An economy is a system. If people living alone were to specialize like they do as part of a big community, they'd quickly starve. It is the interaction of people that creates value. As our world becomes more interdependent, we become more affluent. As we interact and trade goods and services, and ideas and inventions, we create more value.
Even more importantly, we live in an ecosystem. Some things we do make the ecosystems we live in more vibrant. For instance, putting animals with hooves into a wilderness area can actually work the soil in ways that make it easier to retain water and grow more plants. Curiously, as plants gain a foothold on this soil, it actually changes the weather; moisture evaporates from these plants and is more likely to attract cloud systems, creating a virtuous cycle. And of course the reverse can happen as well as places become deserts. Sometimes ripple effects within a (financial, environmental, or any other kind of) system quickly die out and other times they amplify, like feedback.
Systems are also defined by context. What lives under water dies on land, and vice versa. The plant that produces oranges in Orange County is merely a decorative tree in British Columbia and can't even grow in Alaska. One of the most important interactions of a system is its interaction with its environment.
Systems dynamics define all the really important things, from personal relationship and society to ecosystems and economies. And the good news is that we're gaining more ability to model systems. Computers are one reason for this. Even computer games can help kids to gain an intuition about systems.
Systems thinking might be the most important dimension of a good education. Imagine children who assume that the environment or the economy are fixed and unchanged by whatever actions we take. Imagine children expecting them to be static rather than evolving. Imagine children whose education shows little appreciation for systems thinking.
An educational system that showed little appreciation for systems would probably keep children in the classroom, ignoring the world around them. It would close them off from work, from the way the economy, companies, and government agencies actually work. It wouldn't continually get kids to think about how they might actually earn an income once they'd completed education but would, instead, just focus them on pre-defined subjects within a curriculum that imagines the world neatly falls into slices like orange segments, slices with neat labels like "history" and "math" and "business," never imagining that all of those topics are largely meaningless in isolation.
An educational system that showed little appreciation for systems would assume that it could prepare students for a role in stable systems, teach them how to become a politician, engineer, or accountant and make a career in such a role for 30 to 50 years.

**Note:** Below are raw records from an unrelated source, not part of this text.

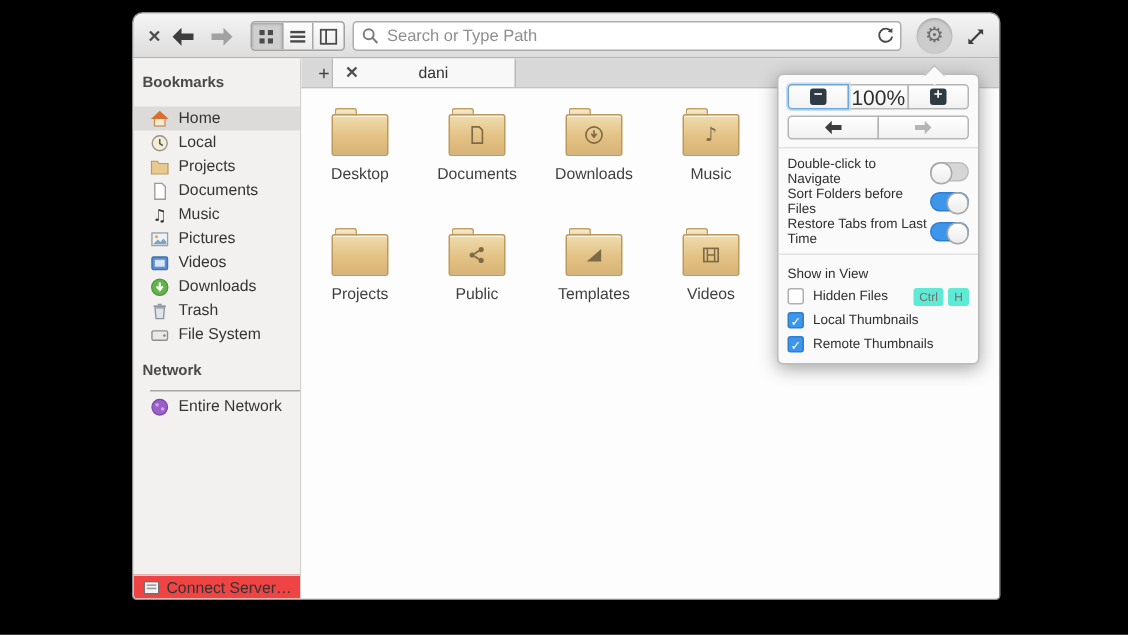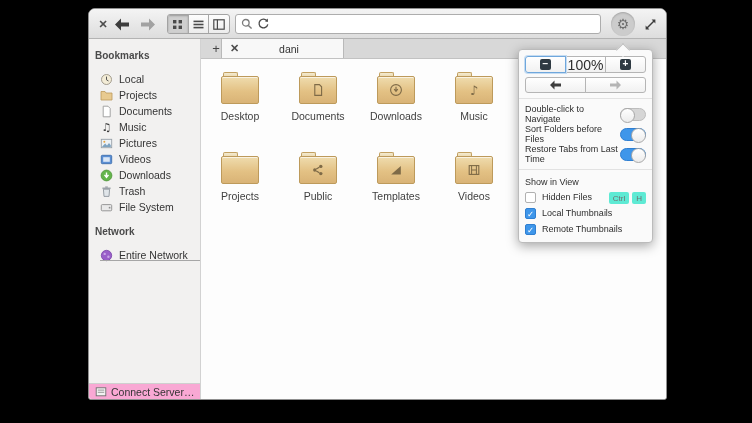--- a/index.html
+++ b/index.html
@@ -40,21 +40,21 @@
   .side-header { height:32px; display:flex; align-items:center; padding-left:6px;
     font-size:10px; font-weight:bold; color:#4a4a4a; }
   .side-row { height:16px; display:flex; align-items:center; padding-left:11px; gap:6px;
     font-size:10.5px; color:#343434; cursor:default; }
   .side-row.selected { background:#dcdbda; }
   .sicon { width:13px; height:13px; display:flex; align-items:center; justify-content:center; flex:none; }
   .note-glyph { font-family:"DejaVu Sans", sans-serif; font-size:11px; color:#3a3a3a; line-height:1; }
   .fs-usage { position:absolute; left:11px; right:0; top:221px; height:1px; background:#a6a6a6; }
   .connect-row { position:absolute; left:0; right:0; bottom:0; height:16px; border-top:1px solid #cfcfcf;
     display:flex; align-items:center; padding-left:5px; gap:4px; font-size:10.5px; color:#343434;
-    background:#f9a8d4; }
+    background:#ef4444; }
 
   
   .tabbar { position:absolute; left:112px; right:0; top:30px; height:20px;
     background:#d8d8d8; border-bottom:1px solid #c2c2c2; }
   .newtab-btn { position:absolute; left:4px; top:0; width:22px; height:19px; display:flex;
     align-items:center; justify-content:center; font-size:13px; color:#444; }
   .tab { position:absolute; left:20px; top:0; width:123px; height:19px; background:#f8f8f8;
     border-left:1px solid #b9b9b9; border-right:1px solid #b9b9b9; }
   .tab-close { position:absolute; left:8px; top:0; height:19px; display:flex; align-items:center;
     font-size:11px; font-weight:bold; color:#4d4d4d; }
@@ -159,20 +159,21 @@
       </div>
     </div>
 
     <div class="searchbar">
       <span class="search-mag">
         <svg width="12" height="12" viewBox="0 0 12 12">
           <circle cx="4.8" cy="4.8" r="3.3" fill="none" stroke="#7b7b7b" stroke-width="1.3"></circle>
           <line x1="7.4" y1="7.4" x2="10.6" y2="10.6" stroke="#7b7b7b" stroke-width="1.4"></line>
         </svg>
       </span>
+      <span class="search-ph">Search or Type Path</span>
       <span class="refresh-btn">
         <svg width="12" height="12" viewBox="0 0 12 12">
           <path d="M10.2 3.1 A4.4 4.4 0 1 0 10.8 6.4" fill="none" stroke="#4a4a4a" stroke-width="1.3"></path>
           <path d="M10.9 0.6 L10.9 3.9 L7.8 3.2 Z" fill="#4a4a4a"></path>
         </svg>
       </span>
     </div>
 
     <div class="gear-btn">
       <span class="gear-glyph">⚙</span>
@@ -183,20 +184,29 @@
         <line x1="3.5" y1="11.5" x2="11.5" y2="3.5" stroke="#3d3d3d" stroke-width="1.4"></line>
         <path d="M8.6 2.6 H12.4 V6.4 Z" fill="#3d3d3d"></path>
         <path d="M6.4 12.4 H2.6 V8.6 Z" fill="#3d3d3d"></path>
       </svg>
     </div>
   </div>
 
   <div class="sidebar">
     <div class="side-header">Bookmarks</div>
 
+    <div class="side-row selected">
+      <span class="sicon">
+        <svg width="13" height="13" viewBox="0 0 13 13">
+          <rect x="3" y="5.7" width="7" height="5.3" fill="#f4e9d7" stroke="#b98c53" stroke-width="0.8"></rect>
+          <path d="M6.5 0.8 L12.4 6.4 H0.6 Z" fill="#d96f2e"></path>
+        </svg>
+        </span>
+      <span>Home</span>
+    </div>
 
     <div class="side-row">
       <span class="sicon">
         <svg width="13" height="13" viewBox="0 0 13 13">
           <circle cx="6.5" cy="6.5" r="5" fill="#f3ecd6" stroke="#9a9384" stroke-width="0.9"></circle>
           <path d="M6.5 3.6 V6.8 L8.5 8" fill="none" stroke="#555" stroke-width="1"></path>
         </svg>
         </span>
       <span>Local</span>
     </div>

It wouldn't assume that students will have to create their own roles - perhaps even create their own businesses and organizations - forced to actually update or create systems rather than just take a role within them.
And an educational system that showed little regard for systems would be unaware that it was itself a system with all the odd and contradictory characteristics of a system. It would grade students on their performance within that system rather than adapt that system for the evolving realities of its students and the world it is presumably preparing them for. It would imagine itself more like a factory of education turning out a product measured by standards and GPA rather than a system into which unique people would enter and from which unique people would leave, each heading into some unique corner of an evolving economy and world.
If indeed our world is defined by systems dynamics, it is worth asking why our education systems largely behave as if it is not. Or for that matter, behave as if it is not, itself, a system.